Family Doctor Leadership I:  Advancing Academic Leadership: Strategies for success

David White
Gillian Hawker
Stu Murdoch

This workshop focuses on strategies for advancing academic leadership throughout DFCM, and more broadly our discipline. There will be an emphasis on the importance of teams and broad leadership development in a highly distributed academic enterprise. The format will be interactive, combining research findings and practical examples to identify principles and effective practices. 
Global Health & Social Accountability I:  Caring in the context of adverse social determinants of health:  Working together to do better! Katherine Rouleau

This workshop seeks to answer the question: If the Central DFCM, as a resource to the local, national and international community, were to meaningfully contribute to addressing the health needs of those facing adverse social determinants of health (ASDOH), what should we do together?

Local and international promising practices in the care of those affected by ASDOH will be presented. We will then engage participants in identifying 1-3 concrete department-wide projects to advance this work through the integration of education, research, QI, clinical care and advocacy. We need those of you prepared to share your experience, expertise, passion, creativity and imagination.

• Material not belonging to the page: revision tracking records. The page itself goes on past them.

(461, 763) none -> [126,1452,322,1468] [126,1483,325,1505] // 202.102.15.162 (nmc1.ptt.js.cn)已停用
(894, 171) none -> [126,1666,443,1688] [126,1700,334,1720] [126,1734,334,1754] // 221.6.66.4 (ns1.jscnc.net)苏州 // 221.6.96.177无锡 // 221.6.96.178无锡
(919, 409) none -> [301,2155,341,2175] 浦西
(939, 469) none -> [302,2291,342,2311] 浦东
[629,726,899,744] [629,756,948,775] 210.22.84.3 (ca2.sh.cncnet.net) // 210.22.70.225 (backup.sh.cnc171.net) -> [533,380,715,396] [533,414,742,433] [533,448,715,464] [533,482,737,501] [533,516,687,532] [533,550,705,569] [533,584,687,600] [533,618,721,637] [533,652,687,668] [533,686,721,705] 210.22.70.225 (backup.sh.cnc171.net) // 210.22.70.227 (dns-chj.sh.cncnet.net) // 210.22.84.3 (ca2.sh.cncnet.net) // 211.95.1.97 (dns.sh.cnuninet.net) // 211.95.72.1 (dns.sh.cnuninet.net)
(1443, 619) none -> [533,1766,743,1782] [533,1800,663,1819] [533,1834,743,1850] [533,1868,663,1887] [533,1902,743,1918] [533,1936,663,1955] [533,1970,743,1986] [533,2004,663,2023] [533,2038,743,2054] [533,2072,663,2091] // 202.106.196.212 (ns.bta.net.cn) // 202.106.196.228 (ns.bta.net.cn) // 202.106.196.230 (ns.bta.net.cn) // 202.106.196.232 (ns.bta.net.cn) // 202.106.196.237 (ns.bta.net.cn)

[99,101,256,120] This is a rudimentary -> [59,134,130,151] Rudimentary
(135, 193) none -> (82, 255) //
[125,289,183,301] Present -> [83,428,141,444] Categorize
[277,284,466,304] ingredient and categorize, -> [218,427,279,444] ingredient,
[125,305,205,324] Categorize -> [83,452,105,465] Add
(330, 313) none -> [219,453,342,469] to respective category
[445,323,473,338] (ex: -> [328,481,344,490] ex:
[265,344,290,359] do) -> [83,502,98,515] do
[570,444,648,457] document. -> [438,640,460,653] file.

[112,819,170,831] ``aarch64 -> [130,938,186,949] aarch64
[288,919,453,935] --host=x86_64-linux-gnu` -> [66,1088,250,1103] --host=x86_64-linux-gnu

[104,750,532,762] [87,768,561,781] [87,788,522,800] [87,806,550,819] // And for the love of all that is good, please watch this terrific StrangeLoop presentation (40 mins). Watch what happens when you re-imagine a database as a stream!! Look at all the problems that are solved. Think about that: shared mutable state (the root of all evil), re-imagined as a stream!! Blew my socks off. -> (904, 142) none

Rashes that Kill: Emergency Dermatology George Porfiris

Develop an approach to the unknown rash using the morphologic features of the rash. Come up with red flags for rashes. Using cases, going through the differential and treatment of various dermatological conditions

Evidence-Based Medical Cannabis Opioid Reduction Program:  MCORP Kevin Rod Opioid crisis is taking lives and the search for solutions continues. Medical Cannabis has been used now for a few years and the College of Family Physicians of Canada has provided a framework for prescribing. There is some evidence available that proper use of medical cannabis may be helpful in opioid dose reduction however most of opioid reduction programs would need a mental health or wellness component as well. MCORP combines the opioid reduction based on the last opioid guideline recommendations, CFPC guided medical cannabis recommendations and the use of a novel online mental wellness support technology to assist opioid reduction. 
Making Patient Care Safer - Teaching Tips for Faculty Working with Residents Sam Tirkos 
Stephanie Godard
Roarke Copeland
Margarita Antoniades,
Thuy-Nga Pham
Open Patient Safety discussions and systematic Incident Analysis has yet to be fully adopted into primary care.  At the Toronto East Health Network and St Micheal's Hospital teaching clinics, we launched an incident analysis system with our learners and developed a case-based faculty development workshop on how to have meaningful conversations about patient safety.  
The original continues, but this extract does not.